--- TASK INPUT Enclosed Below ---

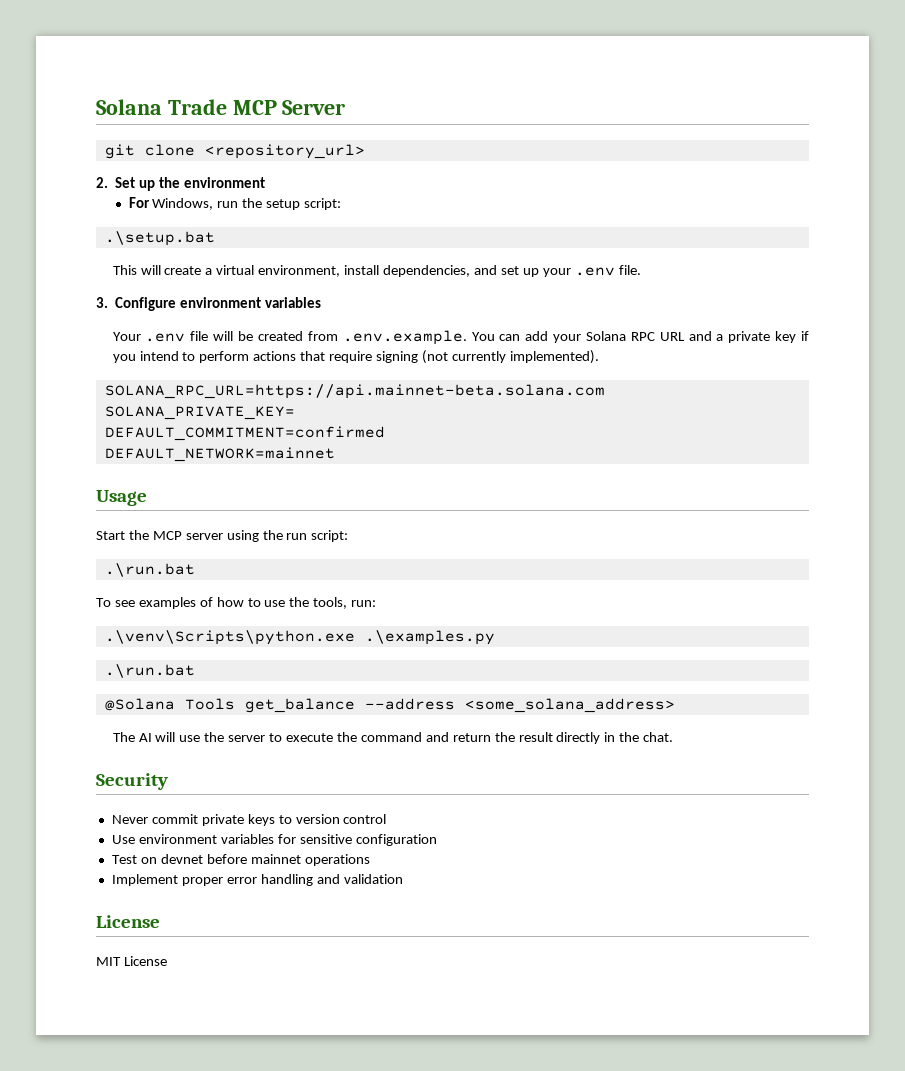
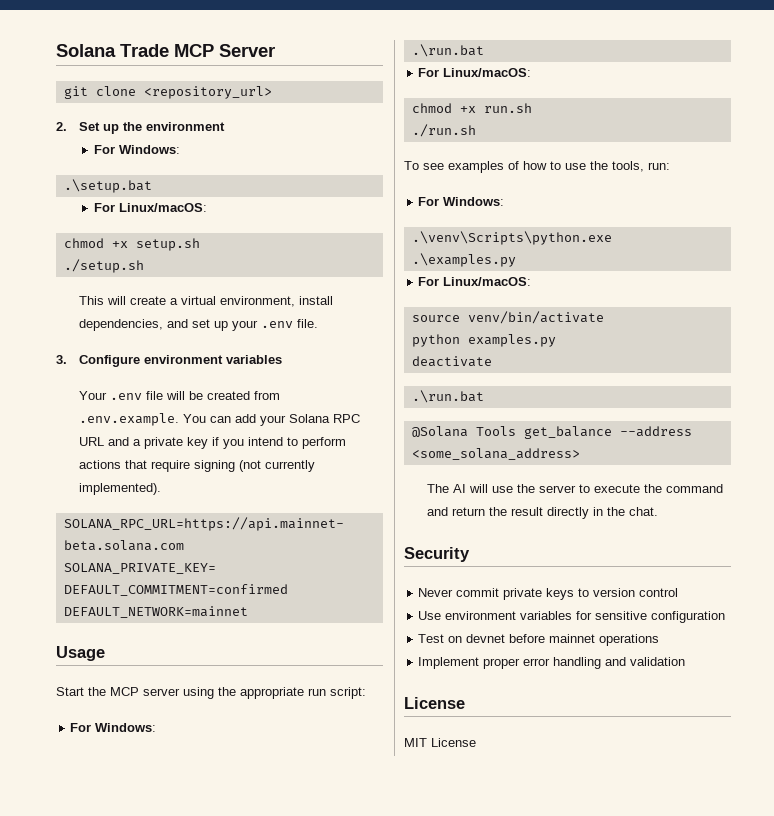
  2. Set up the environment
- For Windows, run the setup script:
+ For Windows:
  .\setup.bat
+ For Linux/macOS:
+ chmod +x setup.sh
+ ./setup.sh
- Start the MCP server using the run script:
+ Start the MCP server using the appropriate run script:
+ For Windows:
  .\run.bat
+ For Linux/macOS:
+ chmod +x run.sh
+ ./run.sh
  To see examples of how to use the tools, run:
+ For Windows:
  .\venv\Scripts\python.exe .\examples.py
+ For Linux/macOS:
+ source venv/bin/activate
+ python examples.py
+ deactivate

--- End of Enclosed TASK INPUT ---

INSTRUCTIONS TO FOLLOW: In the records above, how many lines contain the string "python"? Reply with the number only.

FINISHED TASK: 2